- Relator(a)
- Ministro Napoleão Nunes Maia Filho
- Órgão julgador
- Primeira Turma
- Data do julgamento
- 07/04/2015
- Data de publicação
- 14/04/2015
STJ – Acórdão, Rel. Ministro Napoleão Nunes Maia Filho, Primeira Turma, j. 07/04/2015, p. 14/04/2015
AGRAVO REGIMENTAL NO AGRAVO EM RECURSO ESPECIAL. PROCESSUAL CIVIL E ADMINISTRATIVO. SERVIDOR PÚBLICO MUNICIPAL. AFERIR A EXISTÊNCIA DE DIREITO LÍQUIDO E CERTO DEPENDE DA ANÁLISE DE LEGISLAÇÃO LOCAL E DO REEXAME DO ACERVO PROBATÓRIO. RELAÇÃO DE TRATO SUCESSIVO. OMISSÃO CONTINUADA DA ADMINISTRAÇÃO. INOCORRÊNCIA DO PRAZO DECADENCIAL PARA IMPETRAÇÃO DO MANDADO DE SEGURANÇA. AGRAVO REGIMENTAL DO MUNICÍPIO DE MANAUS DESPROVIDO. 1. A Corte de origem reconheceu o direito líquido e certo da Impetrante ao fundamento de que a revogação do art. 15 da Lei Municipal 761/04, levada a efeito pela Lei Municipal 850/08, tornou irrelevante a condição de efetividade para obtenção da vantagem ora discutida.
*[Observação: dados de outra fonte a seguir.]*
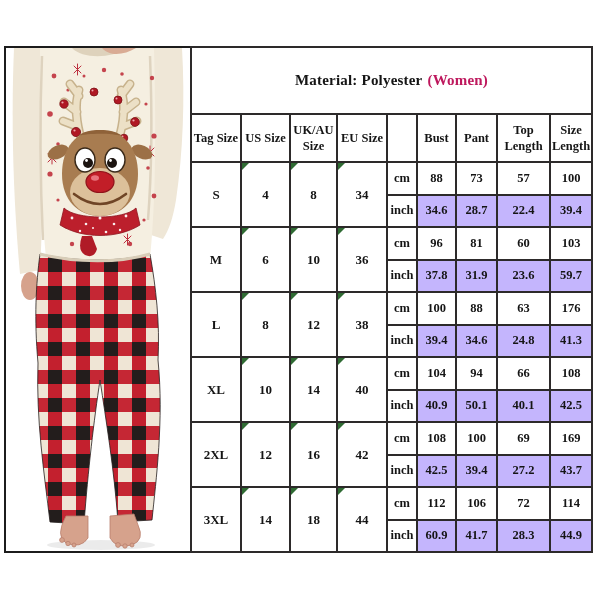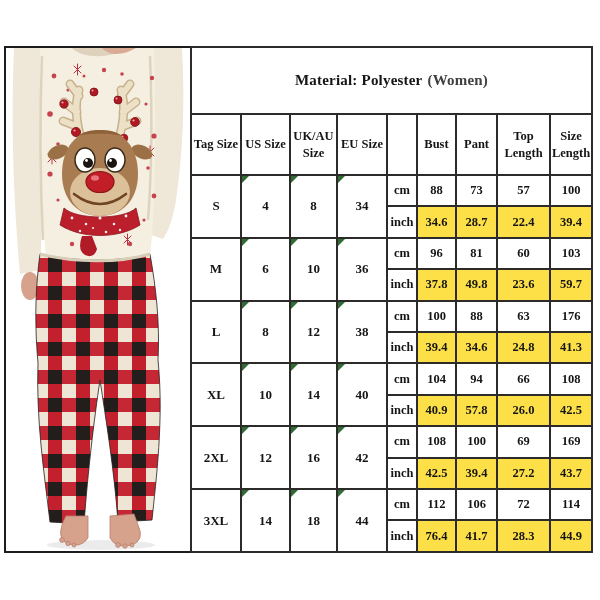--- a/index.html
+++ b/index.html
@@ -18,7 +18,7 @@
       overflow:hidden;}
   tr.material-row{height:67px;}
   tr.material-row th{font-size:15px;letter-spacing:.2px;}
-  .women-accent{color:#404040;margin-left:5px;}
+  .women-accent{color:#be185d;margin-left:5px;}
   tr.colhead-row{height:61px;}
   tr.colhead-row th{font-size:12.5px;line-height:1.3;word-wrap:break-word;}
   tbody tr{height:31px;}

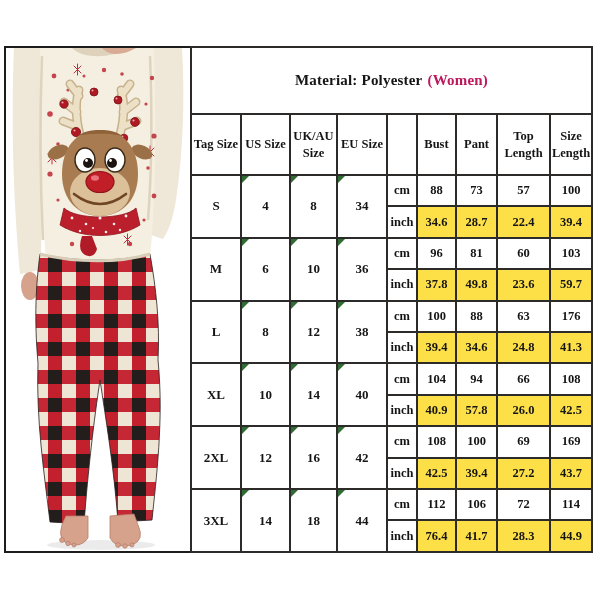--- a/index.html
+++ b/index.html
@@ -19,7 +19,7 @@
   tr.material-row{height:67px;}
   tr.material-row th{font-size:15px;letter-spacing:.2px;}
   .women-accent{color:#be185d;margin-left:5px;}
-  tr.colhead-row{height:61px;}
+  tr.colhead-row{height:48px;}
   tr.colhead-row th{font-size:12.5px;line-height:1.3;word-wrap:break-word;}
   tbody tr{height:31px;}
   tbody td{font-size:12.5px;position:relative;}

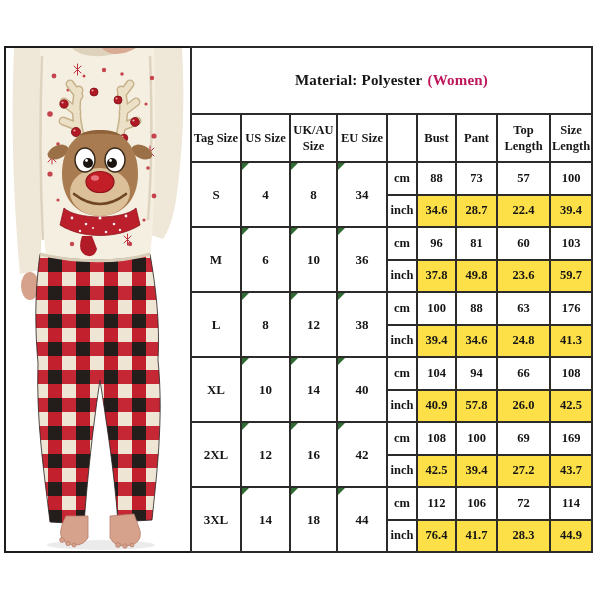--- a/index.html
+++ b/index.html
@@ -24,7 +24,7 @@
   tbody tr{height:31px;}
   tbody td{font-size:12.5px;position:relative;}
   td.size-cell{font-size:13px;}
-  td.inch-val{background:#fde047;}
+  td.inch-val{background:#c4b5fd;}
   .corner-marker{position:absolute;top:0;left:0;width:0;height:0;
       border-top:7px solid #2f6b33;border-right:7px solid transparent;}
 </style>

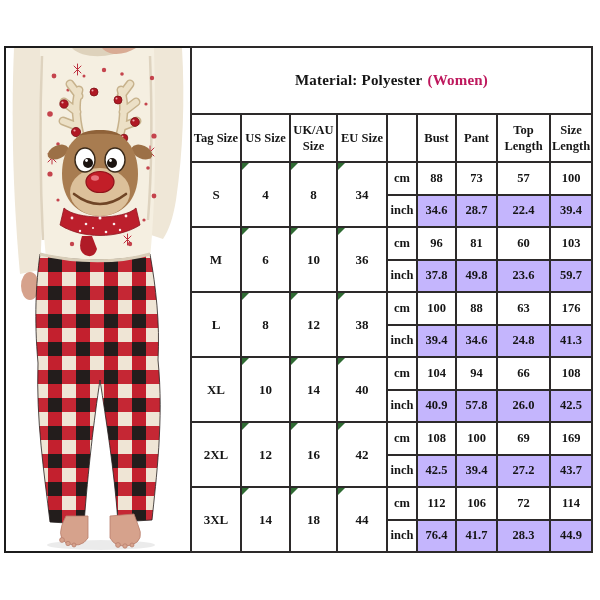--- a/index.html
+++ b/index.html
@@ -235,7 +235,7 @@
         <tr>
           <td>inch</td>
           <td class="inch-val">37.8</td>
-          <td class="inch-val">49.8</td>
+          <td class="inch-val">31.9</td>
           <td class="inch-val">23.6</td>
           <td class="inch-val">59.7</td>
         </tr>

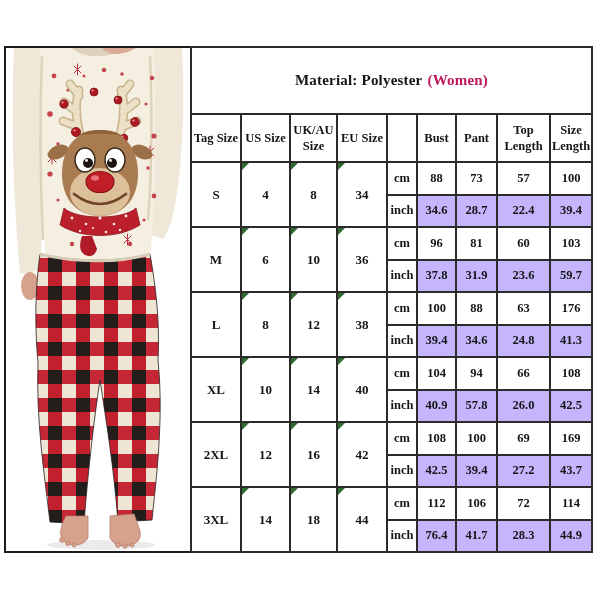--- a/index.html
+++ b/index.html
@@ -271,7 +271,7 @@
         <tr>
           <td>inch</td>
           <td class="inch-val">40.9</td>
-          <td class="inch-val">57.8</td>
+          <td class="inch-val">50.1</td>
           <td class="inch-val">26.0</td>
           <td class="inch-val">42.5</td>
         </tr>

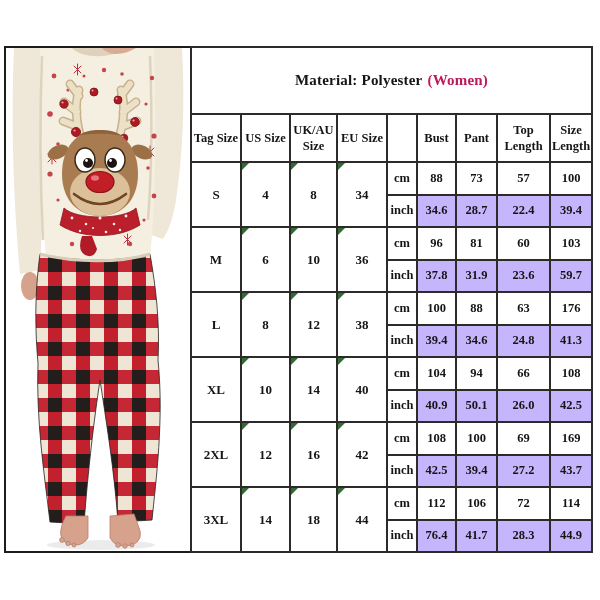--- a/index.html
+++ b/index.html
@@ -272,7 +272,7 @@
           <td>inch</td>
           <td class="inch-val">40.9</td>
           <td class="inch-val">50.1</td>
-          <td class="inch-val">26.0</td>
+          <td class="inch-val">40.1</td>
           <td class="inch-val">42.5</td>
         </tr>
         <tr>

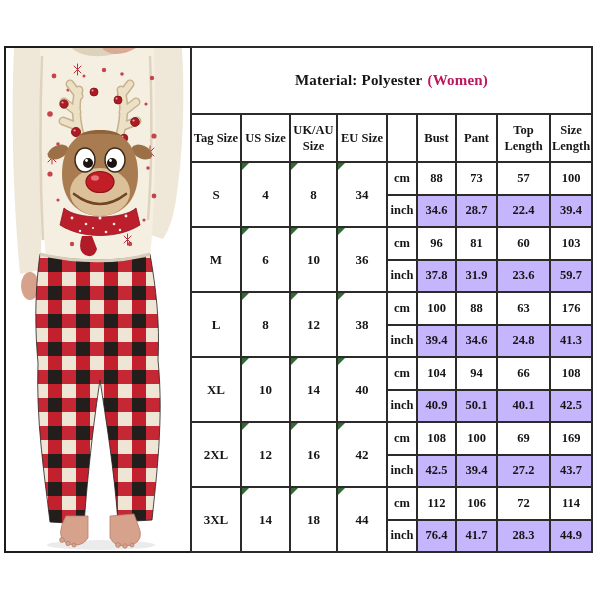--- a/index.html
+++ b/index.html
@@ -306,7 +306,7 @@
         </tr>
         <tr>
           <td>inch</td>
-          <td class="inch-val">76.4</td>
+          <td class="inch-val">60.9</td>
           <td class="inch-val">41.7</td>
           <td class="inch-val">28.3</td>
           <td class="inch-val">44.9</td>

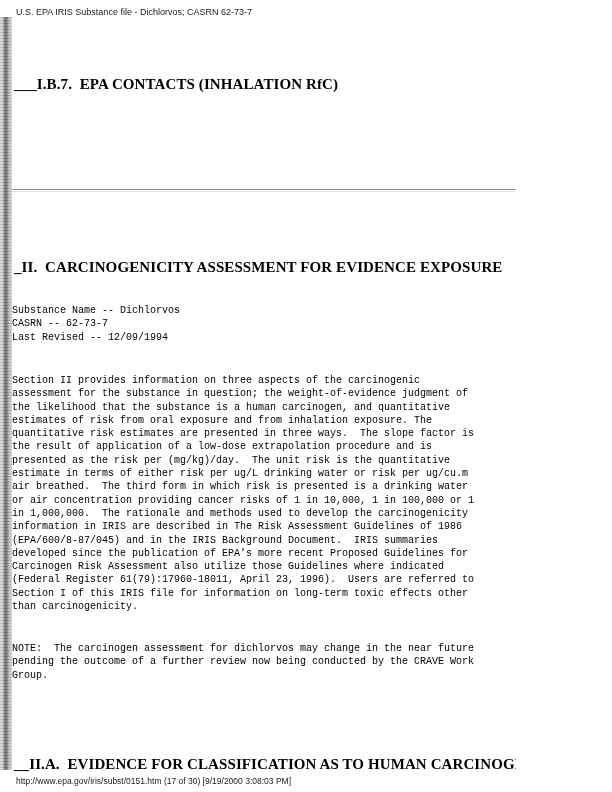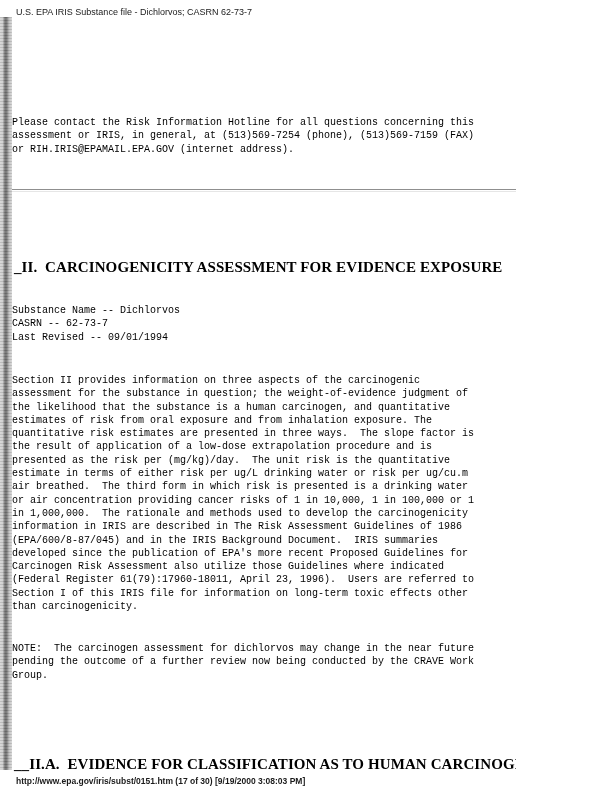--- a/index.html
+++ b/index.html
@@ -101,6 +101,7 @@
 
   <div class="border-strip"></div>
 
+  <div class="doc-heading h-ib7">___I.B.7.  EPA CONTACTS (INHALATION RfC)</div>
 
   <div class="mono-block p-contact">Please contact the Risk Information Hotline for all questions concerning this
 assessment or IRIS, in general, at (513)569-7254 (phone), (513)569-7159 (FAX)

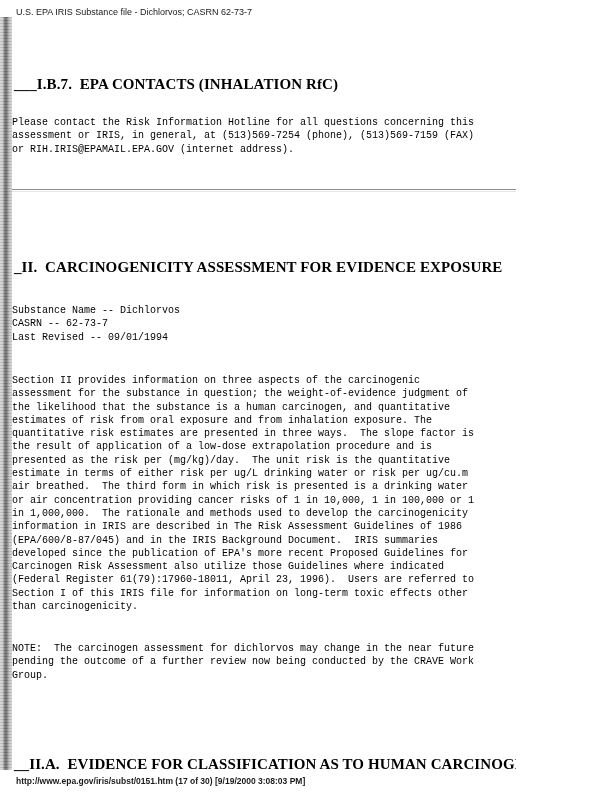--- a/index.html
+++ b/index.html
@@ -103,9 +103,6 @@
 
   <div class="doc-heading h-ib7">___I.B.7.  EPA CONTACTS (INHALATION RfC)</div>
 
-  <div class="mono-block p-contact">Please contact the Risk Information Hotline for all questions concerning this
-assessment or IRIS, in general, at (513)569-7254 (phone), (513)569-7159 (FAX)
-or RIH.IRIS@EPAMAIL.EPA.GOV (internet address).</div>
 
   <div class="rule"></div>
 

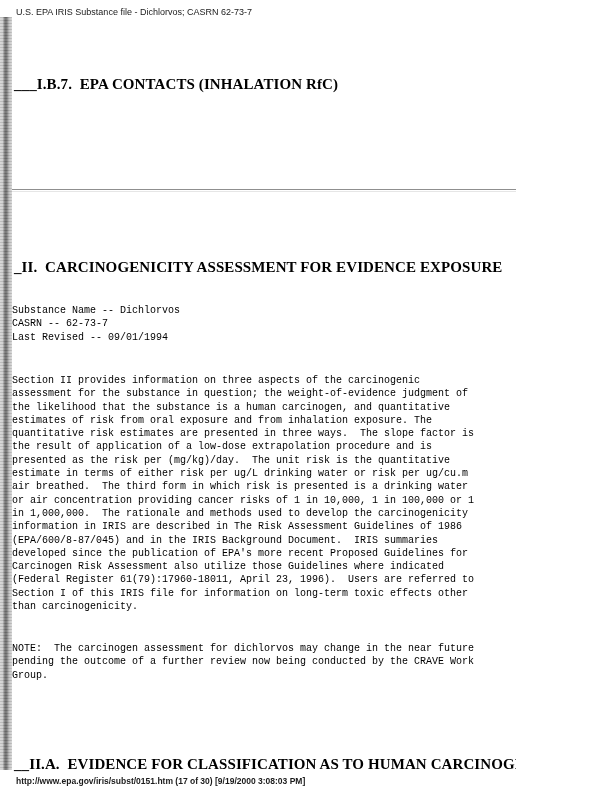--- a/index.html
+++ b/index.html
@@ -110,7 +110,7 @@
 
   <div class="mono-block p-substance">Substance Name -- Dichlorvos
 CASRN -- 62-73-7
-Last Revised -- 09/01/1994</div>
+Last Revised -- 12/09/1994</div>
 
   <div class="mono-block p-desc">Section II provides information on three aspects of the carcinogenic
 assessment for the substance in question; the weight-of-evidence judgment of

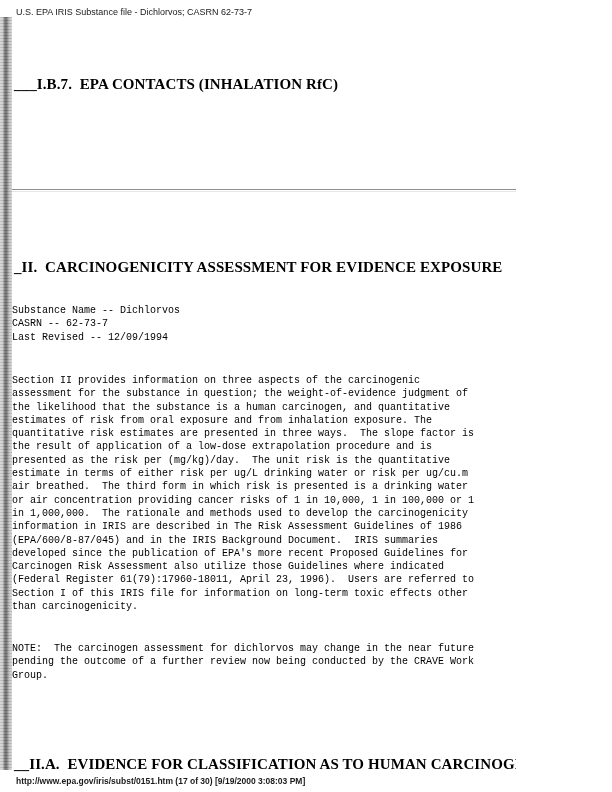--- a/index.html
+++ b/index.html
@@ -37,7 +37,6 @@
     font-size: 8.5px;
     color: #1a1a1a;
     white-space: pre;
-    font-weight: bold;
   }
   
   .border-strip {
Assim, rever tal conclusão, além de importar na análise de legislação local, prática vedada pela Súm. 280/STF, aplicável por analogia, também depende do revolvimento do arcabouço probatório constante nos autos, o que encontra impedimento na Súmula 7 desta Corte. 2. Tratando-se de ato omissivo continuado, o prazo decadencial para se impetrar a ação mandamental renova-se mês a mês, por envolver obrigação de trato sucessivo. 3. Ademais, a existência de processo administrativo em curso obsta o transcurso do prazo decadencial para impetração do Mandado de Segurança, o qual volta a fluir após a resposta definitiva da Administração acerca do direito pleiteado, o que no presente caso ainda não ocorreu. 4. Agravo Regimental do MUNICÍPIO DE MANAUS desprovido. (AgRg no AREsp n. 389.096/AM, relator Ministro Napoleão Nunes Maia Filho, Primeira Turma, julgado em 7/4/2015, DJe de 14/4/2015.)